Article I-17: Les domaines des actions d'appui, de coordination ou de complément
L'Union dispose d'une compétence pour mener des actions d'appui, de coordination ou de complément. Les domaines de ces actions sont, dans leur finalité européenne :
a) la protection et l'amélioration de la santé humaine ;
b) l'industrie ;
c) la culture ;
d) le tourisme ;
e) l'éducation, la jeunesse, le sport et la formation professionnelle ;
f) la protection civile ;
g) la coopération administrative.
Commentaire
Cet article est nouveau. Il énumère les domaines où l'Union dispose d'une compétence d'appui.
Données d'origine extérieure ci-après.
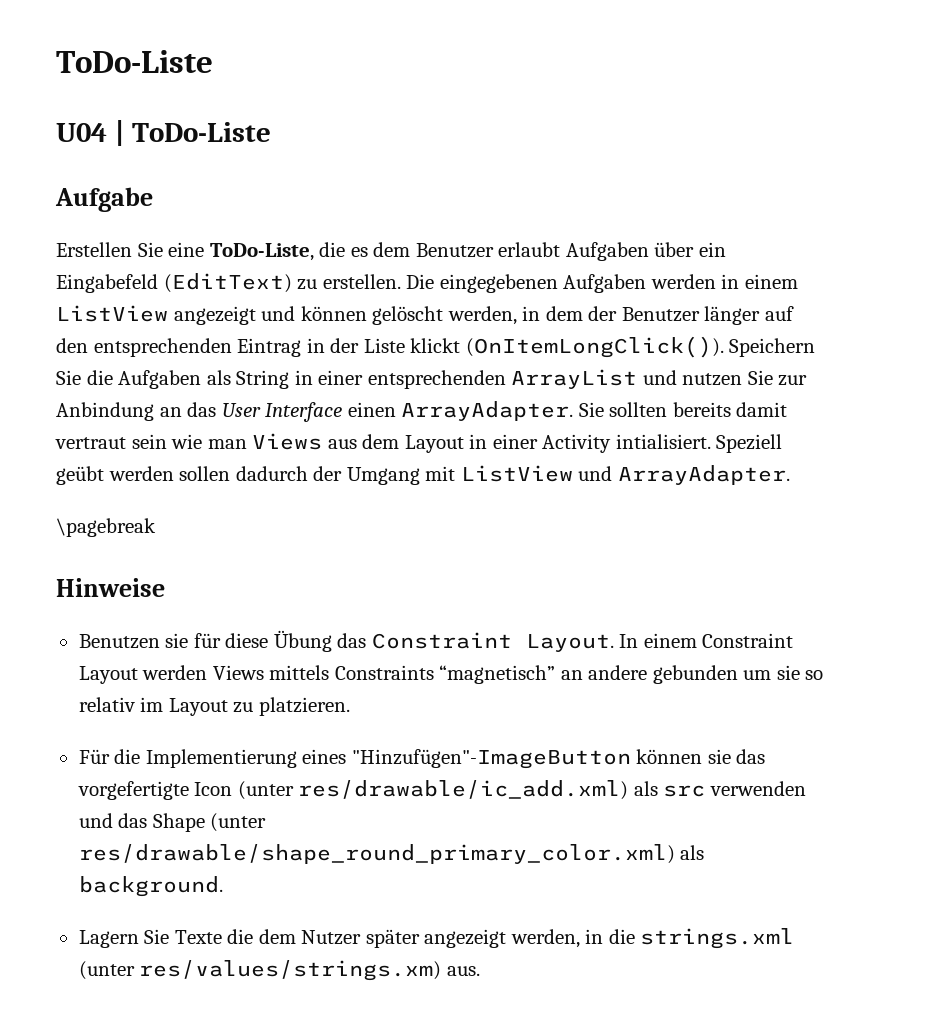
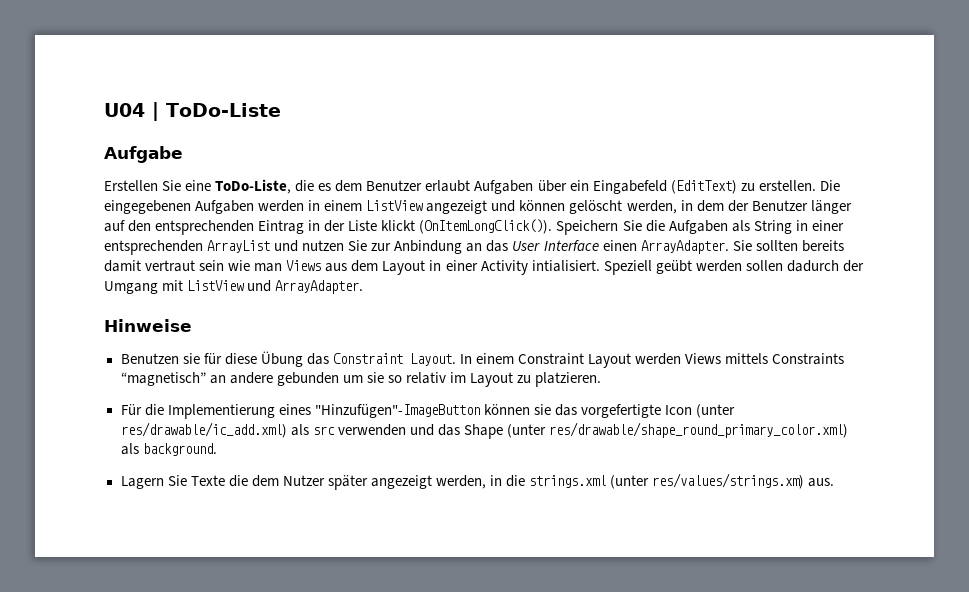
[56,50,213,73] ToDo-Liste // -> (104, 110) none
[56,518,156,537] // \pagebreak -> (364, 287) none

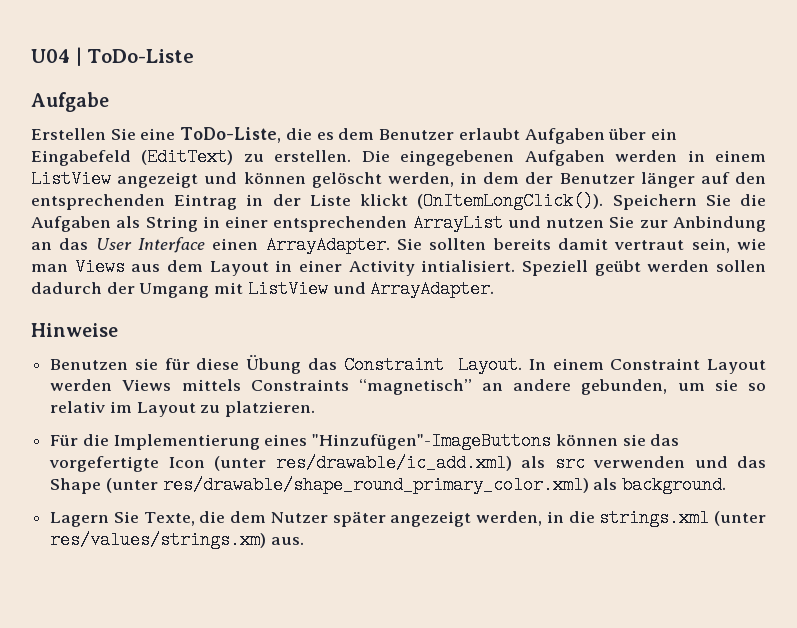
[199,260,225,271] sein -> [691,238,730,253] sein,
[276,372,339,386] gebunden -> [581,379,668,395] gebunden,
[314,404,480,418] "Hinzufügen"-ImageButton -> [312,432,552,450] "Hinzufügen"-ImageButtons
[190,475,225,486] Texte -> [143,512,195,526] Texte,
Par rapport aux traités actuels, plusieurs nouveaux domaines de compétence de l'Union apparaissent :
- le tourisme ;
- le sport ;
- la protection civile ;
- la coopération administrative.
À l'heure actuelle, les interventions éventuelles de l'Union dans ces domaines s'effectuent sur la base de la « clause de flexibilité » de l'article 308 du traité instituant la Communauté européenne (voir le commentaire de l'article I-18).
Article I-18: Clause de flexibilité
1. Si une action de l'Union paraît nécessaire, dans le cadre des politiques définies à la partie III, pour atteindre l'un des objectifs visés par la Constitution, sans que celle-ci n'ait prévu les pouvoirs d'action requis à cet effet, le Conseil des ministres, statuant à l'unanimité, sur proposition de la Commission européenne et après approbation du Parlement européen, adopte les mesures appropriées.
2. La Commission européenne, dans le cadre de la procédure de contrôle du principe de subsidiarité visée à l'article I-11, paragraphe 3, attire l'attention des parlements nationaux sur les propositions fondées sur le présent article.
3. Les mesures fondées sur le présent article ne peuvent pas comporter d'harmonisation des dispositions législatives et réglementaires des États membres dans les cas où la Constitution exclut une telle harmonisation.
Commentaire
Cet article s'inspire de l'article 308 du traité instituant la Communauté européenne, qui permet au Conseil statuant à l'unanimité de « prendre les dispositions appropriées » dans les cas où « une action de la Communauté apparaît nécessaire pour réaliser, dans le fonctionnement du marché commun, l'un des objets de la Communauté, sans que le présent traité ait prévu les pouvoirs d'action requis à cet effet » .
La « clause de flexibilité » de l'article I-18 reçoit un champ d'application plus étendu, dans la mesure où les objectifs de l'Union sont désormais définis en termes plus larges (voir le commentaire de l'article I-3) et où la référence au « fonctionnement du marché commun » disparaît. Toutefois, il est désormais précisé que le recours à la « clause de flexibilité » doit apparaître nécessaire dans le cadre d'une des politiques communes prévues par la Constitution. En outre, la nouvelle rédaction (paragraphe 3) exclut que la clause de flexibilité puisse être utilisée pour contourner l'interdiction par la Constitution d'harmoniser les législations des États membres dans certains domaines (cette règle ne figure pas explicitement dans les traités actuels, mais, dans un avis rendu le 28 mars 1996, la Cour de justice s'était prononcée dans ce sens).
Enfin, la procédure de mise en oeuvre de la « clause de flexibilité » est modifiée : l'approbation du Parlement européen est désormais requise, alors qu'aujourd'hui son rôle est consultatif. De plus, la Commission européenne doit « attirer l'attention » des parlements nationaux sur le recours à cette clause.